Mr. Trump’s administration has reciprocated. The Justice Department is currently conducting antitrust investigations of the tech giants. But while Google and Amazon face “mature investigations,” the Facebook inquiry is “not real at all,” a person who has been briefed on the investigation said. And Facebook has acted like a company with no worries in Washington. It has continued to acquire companies, as Mr. Isaac reported last week, and moved to allow users to send messages between Messenger, WhatsApp and Instagram — a merging of the services that could further fuel monopoly concerns. (Facebook’s view is that it’s far less dominant in any market than the other big tech companies and has less to worry about than Google or Amazon.)

The summer of 2020 is one of those moments when corporate Washington starts to panic. What had looked like deft Trump-era politics now looks like exposure and risk. Top Democrats, including Joseph R. Biden Jr. and Nancy Pelosi — who was infuriated when a distorted video of her went viral — have singled out Facebook as a bad actor. Mr. Trump is, at the moment, viewed by Washington’s insider class as likely to lose in November, though Mr. Biden poses less of a threat to Facebook than Senator Warren would have.

While executives across Facebook insist that Mr.
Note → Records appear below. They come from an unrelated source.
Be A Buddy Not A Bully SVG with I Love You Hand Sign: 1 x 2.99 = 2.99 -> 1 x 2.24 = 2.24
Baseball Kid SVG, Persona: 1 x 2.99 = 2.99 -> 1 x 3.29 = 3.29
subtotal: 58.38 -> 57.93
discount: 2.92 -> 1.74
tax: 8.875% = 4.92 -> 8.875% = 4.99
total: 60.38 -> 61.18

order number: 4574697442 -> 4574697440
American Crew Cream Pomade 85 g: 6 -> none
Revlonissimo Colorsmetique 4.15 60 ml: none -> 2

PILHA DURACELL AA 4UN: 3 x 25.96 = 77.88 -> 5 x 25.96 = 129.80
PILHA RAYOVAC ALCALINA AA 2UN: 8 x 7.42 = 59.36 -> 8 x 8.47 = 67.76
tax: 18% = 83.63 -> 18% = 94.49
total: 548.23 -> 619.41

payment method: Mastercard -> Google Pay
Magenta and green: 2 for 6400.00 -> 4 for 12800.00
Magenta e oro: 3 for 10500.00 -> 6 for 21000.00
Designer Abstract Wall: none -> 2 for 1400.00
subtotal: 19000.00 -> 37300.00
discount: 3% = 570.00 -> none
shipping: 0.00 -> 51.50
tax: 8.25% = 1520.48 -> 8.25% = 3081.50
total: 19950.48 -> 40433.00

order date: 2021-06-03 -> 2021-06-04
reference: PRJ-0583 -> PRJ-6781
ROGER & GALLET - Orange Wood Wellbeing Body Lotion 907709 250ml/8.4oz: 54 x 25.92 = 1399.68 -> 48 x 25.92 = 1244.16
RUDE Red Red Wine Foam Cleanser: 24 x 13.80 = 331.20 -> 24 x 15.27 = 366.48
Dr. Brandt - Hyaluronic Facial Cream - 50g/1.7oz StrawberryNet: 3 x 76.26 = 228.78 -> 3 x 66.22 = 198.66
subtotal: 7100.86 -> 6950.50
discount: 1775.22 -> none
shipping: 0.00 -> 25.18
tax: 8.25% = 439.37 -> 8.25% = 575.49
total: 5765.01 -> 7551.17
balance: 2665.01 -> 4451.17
Zuckerberg’s position on free speech on the platform is a matter of long-term planning and principle, not political expediency, his political team also recognizes that they are badly out of position for a Democratic administration. And in recent days, Facebook has been eager to show its independence from the White House. The company has been unhesitatingly enforcing existing policy against Mr. Trump’s posts, and has been quick to point it out to the media, as it did last Thursday, when a Trump ad used a symbol associated with Nazi Germany.

Mr. Zuckerberg has not budged, however, on his core insistence that Mr. Trump should be able to say what he wants on the platform, and most of what he wants in ads — including false statements, as long as they aren’t misleading on specific, narrow topics, like the census. But he did reportedly tell Mr. Trump that he objected, personally, to Mr. Trump’s warning that “when the looting starts, the shooting starts.” And he and Ms. Chan wrote to scientists funded by their nonprofit organization that they were “deeply shaken and disgusted by President Trump’s divisive and incendiary rhetoric.”

Those gestures may have appeased Facebook’s work force, but they’ve gone largely unnoticed in Washington.

“All the big companies tacked to the right after Trump won, and Facebook probably moved farther than the others,” said Nu Wexler, a Democrat who worked in policy communications for Facebook in Washington. “But the politics of tech are changing, and companies should be worried about Democrats as well. The days of just keeping the president happy are over.”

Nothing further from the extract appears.